Par un discret message sur Twitter, Eric Walter, a annoncé qu’il n’était plus, depuis le premier août, à la tête de la Haute Autorité pour la diffusion des œuvres et la protection des droits sur Internet (Hadopi).
Walter était très critiqué par les tenants d’une industrie du divertissement qui, malgré des bénéfices records, ne parvient toujours pas à s’adapter au marché du numérique et pousse les instances gouvernementales à adopter une ligne répressive. On pourrait d’ailleurs se poser la question quand au rôle d’Hadopi dans le manque d’évolution comme de remise en question du business model de l’industrie du divertissement. L’institution semble considérée, dans le milieu du cinéma, comme une sorte d’assurance anti-piratage qui serait capable de préserver la France et son « exception ». Or le patron de cette Hadopi créée « parce qu’il fallait bien faire quelque chose », a toujours refusé cette ligne dure, celle de « l’éducation par la terreur ».
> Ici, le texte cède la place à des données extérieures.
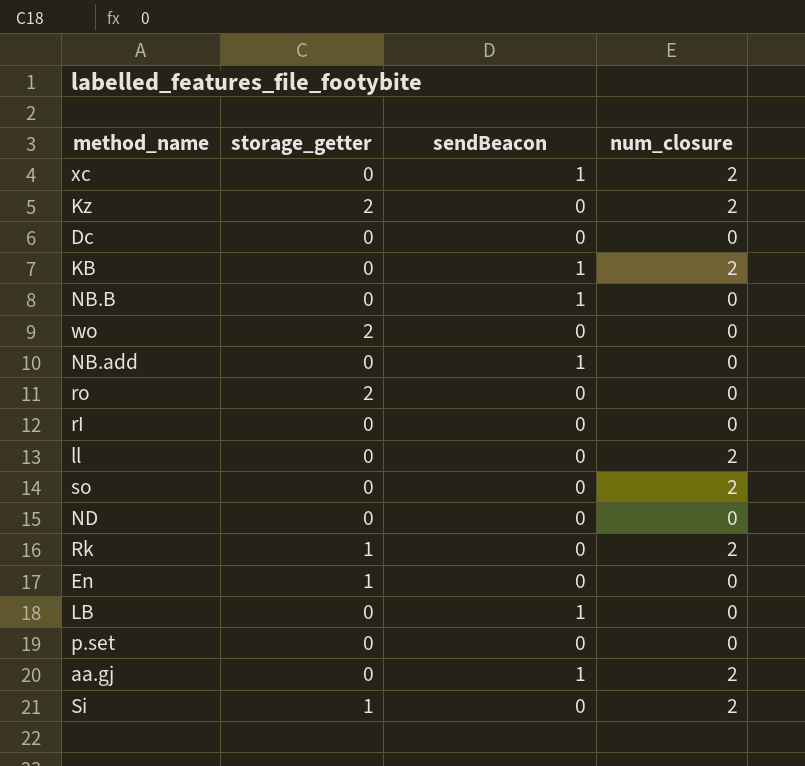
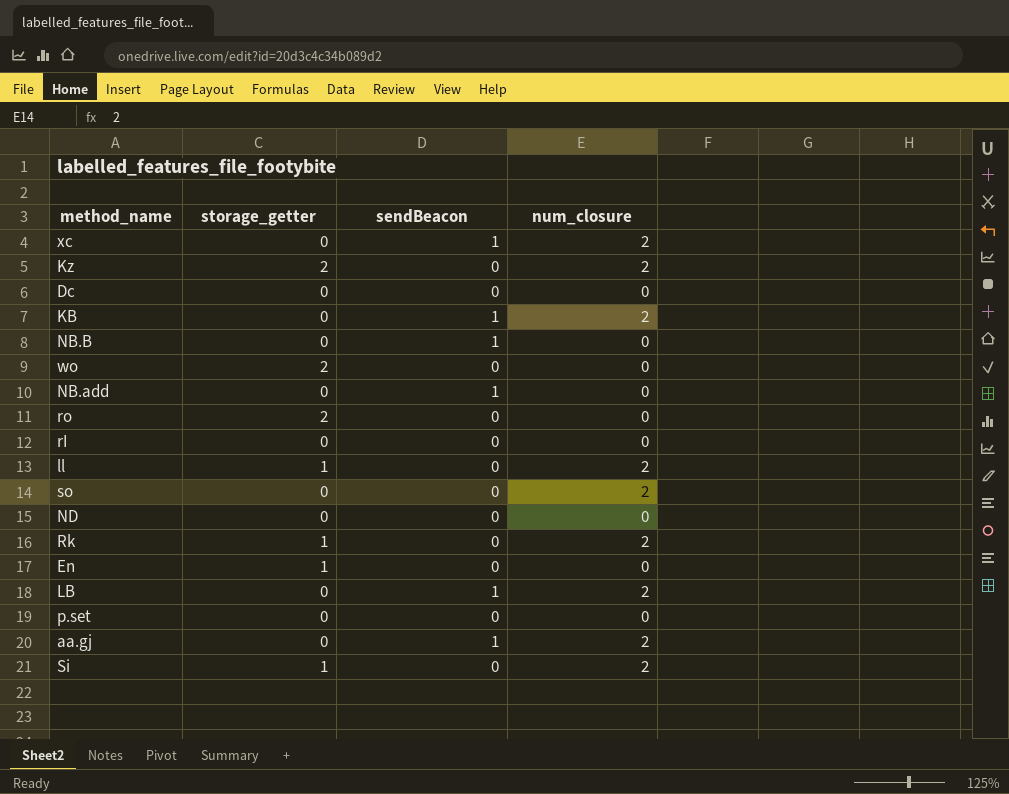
ll | storage_getter: 0 -> 1
LB | num_closure: 0 -> 2

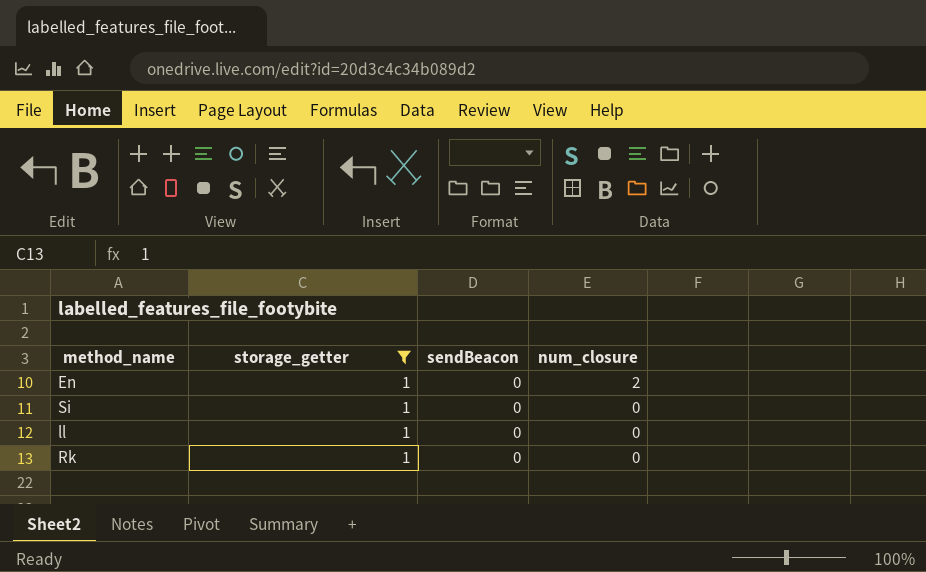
filter: none -> storage_getter = 1
row order: none -> num_closure descending
En | num_closure: 0 -> 2
Si | num_closure: 2 -> 0
ll | num_closure: 2 -> 0
Rk | num_closure: 2 -> 0

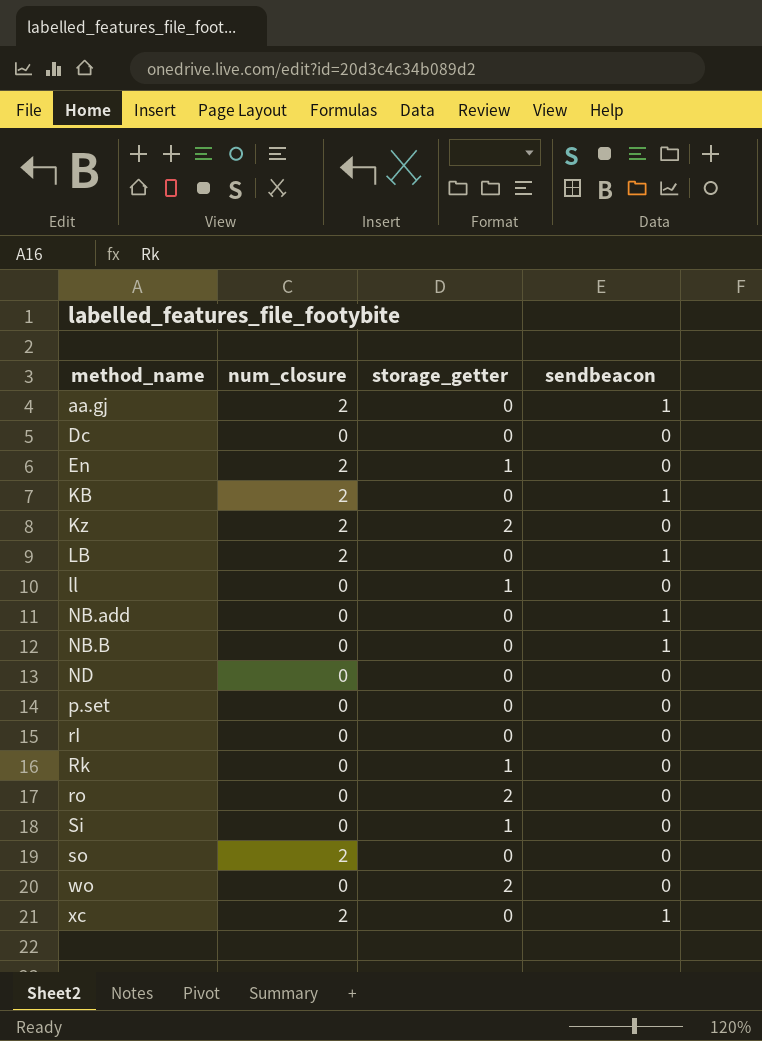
filter: storage_getter = 1 -> none
row order: num_closure descending -> method_name ascending
column num_closure | position: 4 -> 2
column name: sendBeacon -> sendbeacon

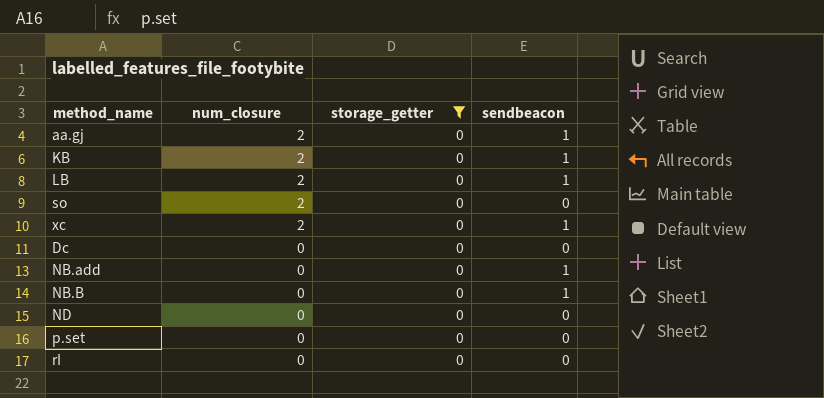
filter: none -> storage_getter = 0
row order: method_name ascending -> num_closure descending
Du côté des internautes, Eric Walter représentait pourtant cette forme de répression policière aveugle qui tentait de préserver un modèle économique devenu caduque et totalement chamboulé depuis l’apparition d’Internet.
Situation intenable donc, dont la responsabilité incombe en grande partie aux opérateurs télécom, Orange en tête, qui, des années durant, ont insisté sur « la rapidité de téléchargement » de leurs offres respectives. Cette incitation indirecte à la contrefaçon est un problème de fond qui n’a quasiment jamais été évoqué par la commission Hadopi et sur lequel, pas une fois, les professionnels du cinéma et de la chanson de variétés n’ont fait mention. Pourtant, peut-on lutter contre le trafic de drogue ou la prostitution en ne cherchant à condamner que les consommateurs tout en s’efforçant de préserver les producteurs ?
Autre défaut congénital ayant entravé le travail d’Eric Walter, cette dérive sémantique dont s’est rendue coupable l’Hadopi : l’usage des mots « culture » et « industries culturelles » pour ne désigner qu’une activité commerciale, un secteur privé spécialisé dans les produits de divertissement. La création d’une institution gouvernementale chargée de veiller spécifiquement aux intérêts d’un secteur industriel en particulier n’a jamais fait partie des habitudes de la Vème République.
Ceci ne doit pas également faire oublier l’aspect financier de la chose. Dotée d’un budget totalement disproportionné par rapport aux résultats attendus (budget d’ailleurs constamment revu à la baisse au fil des lois de finance successives) le coût réel de l’Hadopi soulevait, et soulève encore, beaucoup de critiques.
Enfin, rarement institution nationale n’a fait preuve d’autant d’inefficacité technique, d’incompétence affirment certain. En 2011, TMG, le sous-traitant chargé de tracer l’activité des prétendus « pirates », se fait pincer pour manquement aux règles élémentaires en matière de préservation de la vie privée. Manquements qui ne déclenchent aucune sanction de la part de la Cnil. Sanctions, en revanche, qui menacent sans distinction les personnes s’étant rendues coupables d’un téléchargement occasionnel comme les stakhanovistes du download. Le principe de la proportionnalité des peines en fonction de la gravité des fautes, totalement absent des mesures de rétorsion imaginées par l’Hadopi, fait débat auprès des internautes.
A cela doit s’ajouter une totale incapacité de la Haute Autorité à réagir dans le cadre de sa mission, puisque le gros de son travail se limite à faire surveiller les réseaux peer to peer, alors que très rapidement, les « téléchargeurs compulsifs » les plus avides ont opté soit pour le téléchargement direct, soit pour les contenus hébergés sur des sites de streaming. Un streaming qui demeure, par ailleurs, l’argument majeur des vendeurs de 4G…
Devant cet Himalaya d’incohérences et de contradictions, le travail d’Eric Walter relevait de l’impossible. Il a, en permanence, tenté de suivre une voie médiane, qui n’a plu ni aux uns, ni aux autres. Mais pouvait-il agir autrement ?
Son successeur (si successeur il y a) devra nécessairement se charger d’une profonde réforme de l’institution. Peut-être sera-ce également l’occasion de reparler de la licence globale et d’autres modèles de rémunération des artistes, de remise à plat dans l’imbroglio des sociétés de gestion des ayant-droit, d’encadrement des stratégies affichées des opérateurs télécoms, de l’unification des différentes « taxe antipiratage » qui frappent les supports et certains terminaux numériques et qui partent du principe que, « par défaut », un usager est systématiquement coupable de contrefaçon… le récent rapport de l’Eurodéputé Julia Reda foisonne d’idées dont le prochain patron d’Hadopi pourrait s’inspirer.